Revert to a Previous Policy Version
It might be necessary to revert to a previous policy version if a recent change has created an unintended consequence or if a change in your IT environment makes a previous policy more desirable.
When you revert to a previous policy version, the current version remains available in the system if you decide that it is necessary to return to that latest policy version.
Policy changes take effect immediately, so before you revert to a previous policy version, make sure you know what the results of the change are.

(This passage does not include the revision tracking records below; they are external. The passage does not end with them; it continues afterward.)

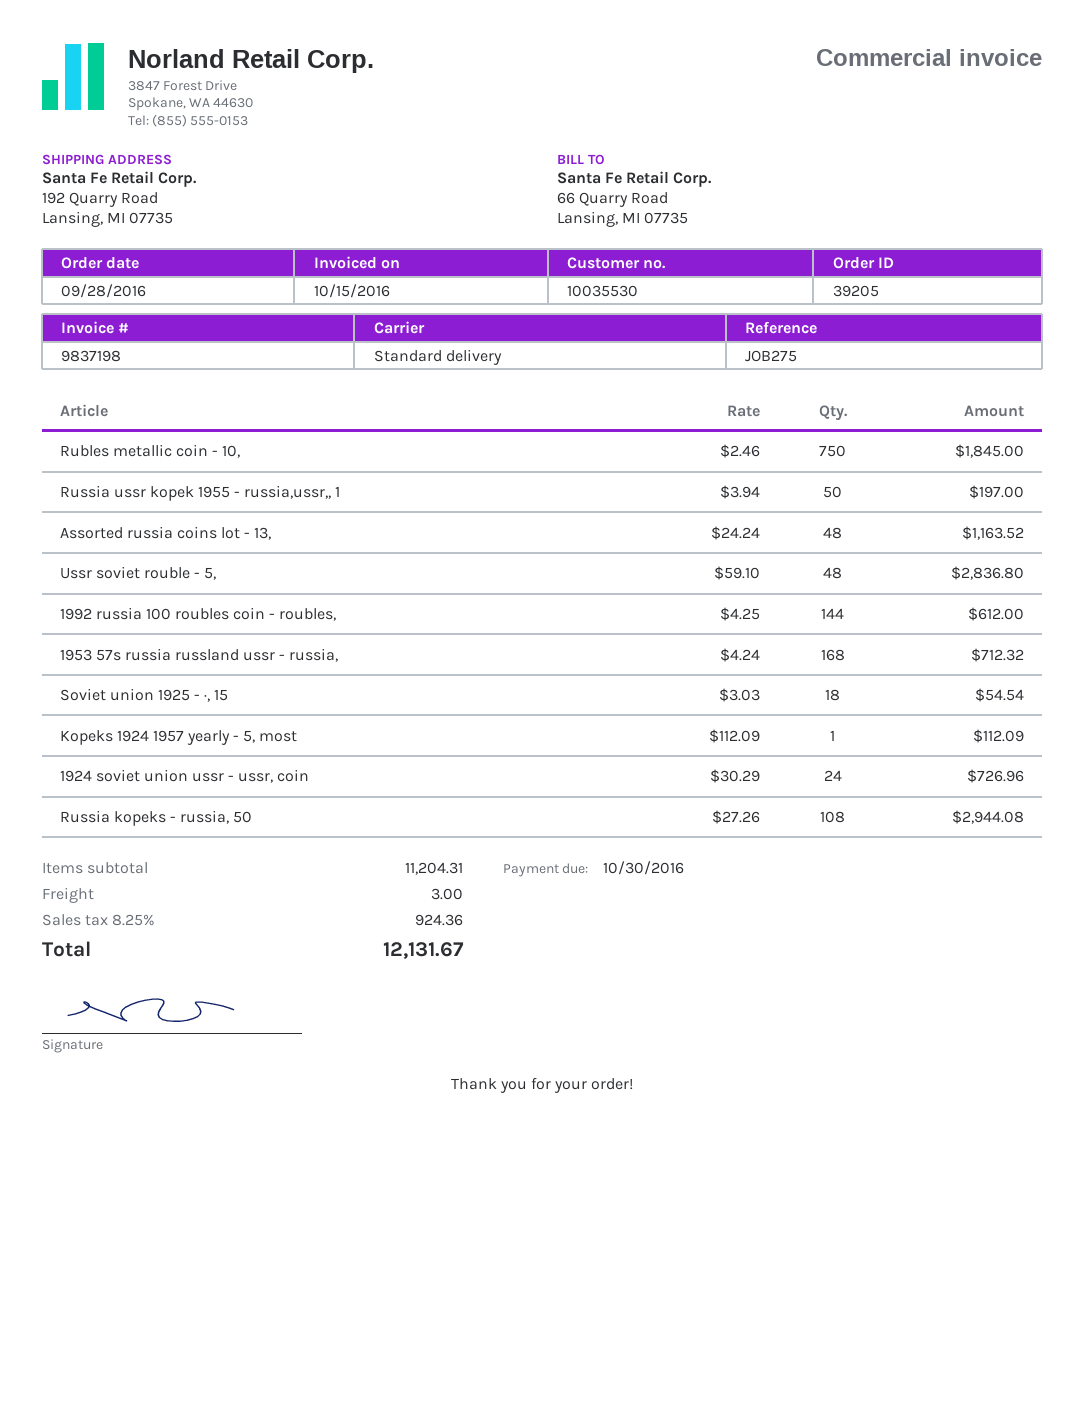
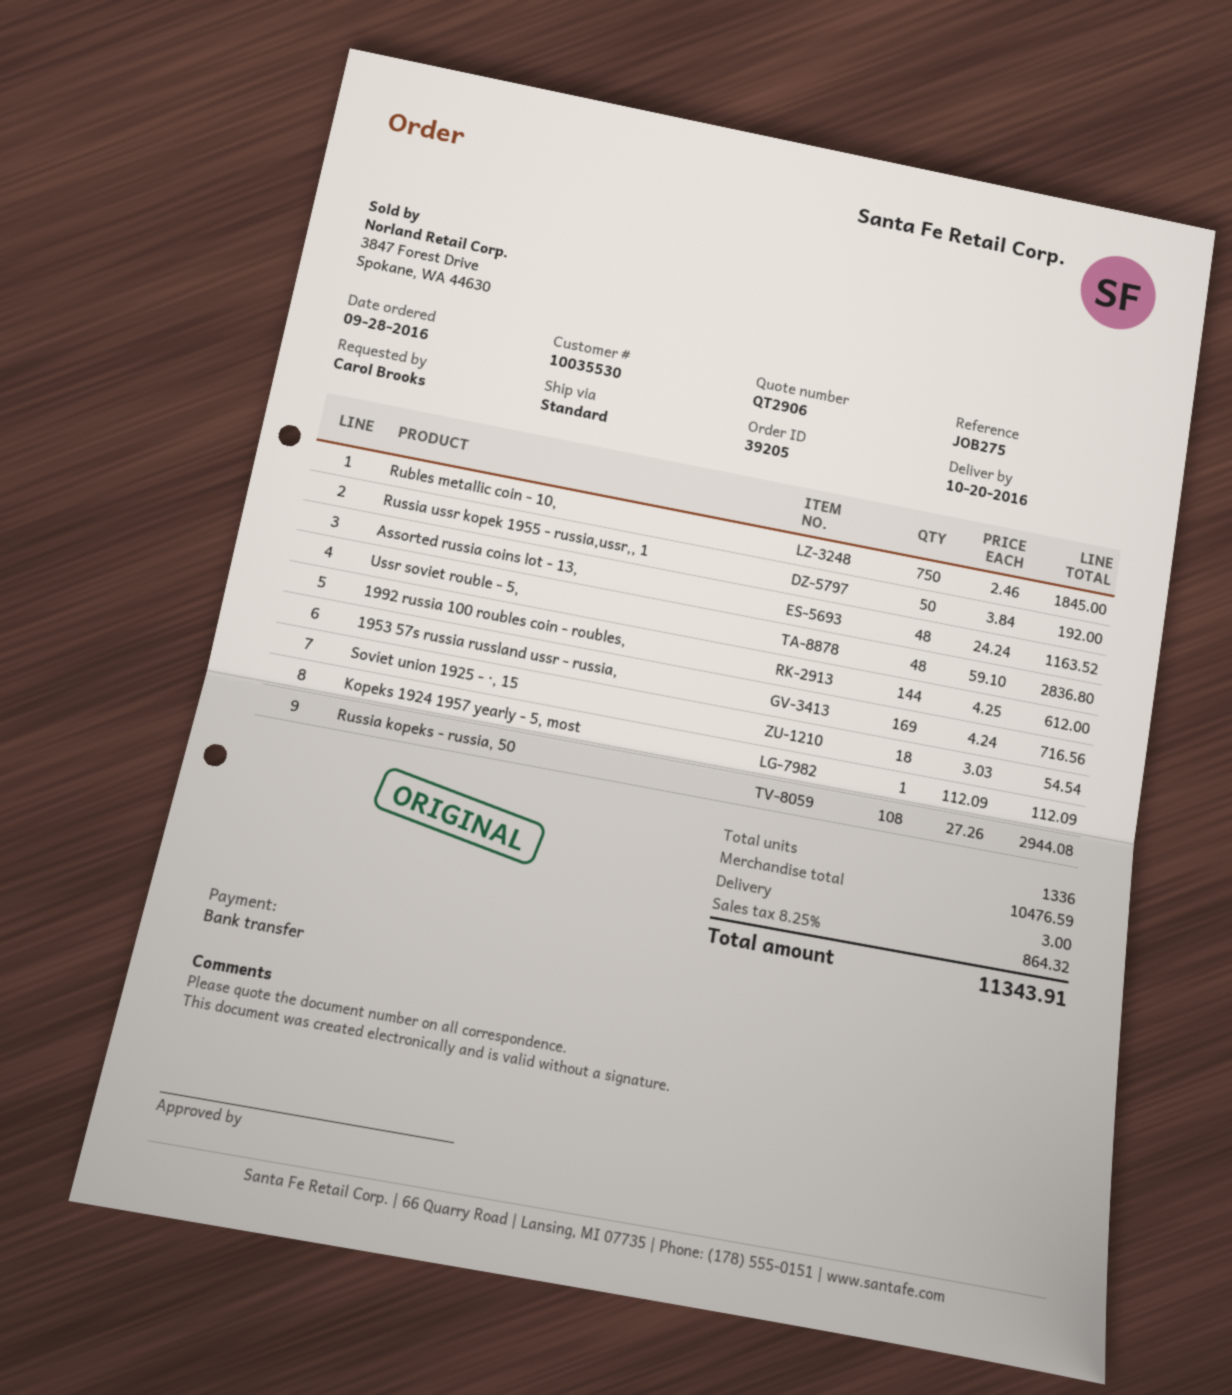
Russia ussr kopek 1955 - russia,ussr,, 1: 50 x 3.94 = 197.00 -> 50 x 3.84 = 192.00
1953 57s russia russland ussr - russia,: 168 x 4.24 = 712.32 -> 169 x 4.24 = 716.56
1924 soviet union ussr - ussr, coin: 24 x 30.29 = 726.96 -> none
subtotal: 11204.31 -> 10476.59
tax: 8.25% = 924.36 -> 8.25% = 864.32
total: 12131.67 -> 11343.91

- From the Bot Defense navigation menu, click Manage > Bot Infrastructure.
- In the Actions column, next to the Bot Infrastructure where you want to revert a previous policy version, click the Action menu (...) and then click Deploy Infrastructure.
- For the policy you want to update, select the Policy Name and Deployment Version to which you want to revert.
- Select the checkbox to acknowledge that you understand that Bot Defense deploys policy changes immediately.
- Click Deploy. Then click Show Bot Infrastructure Status to view the deployment status for the Bot Infrastructure you updated.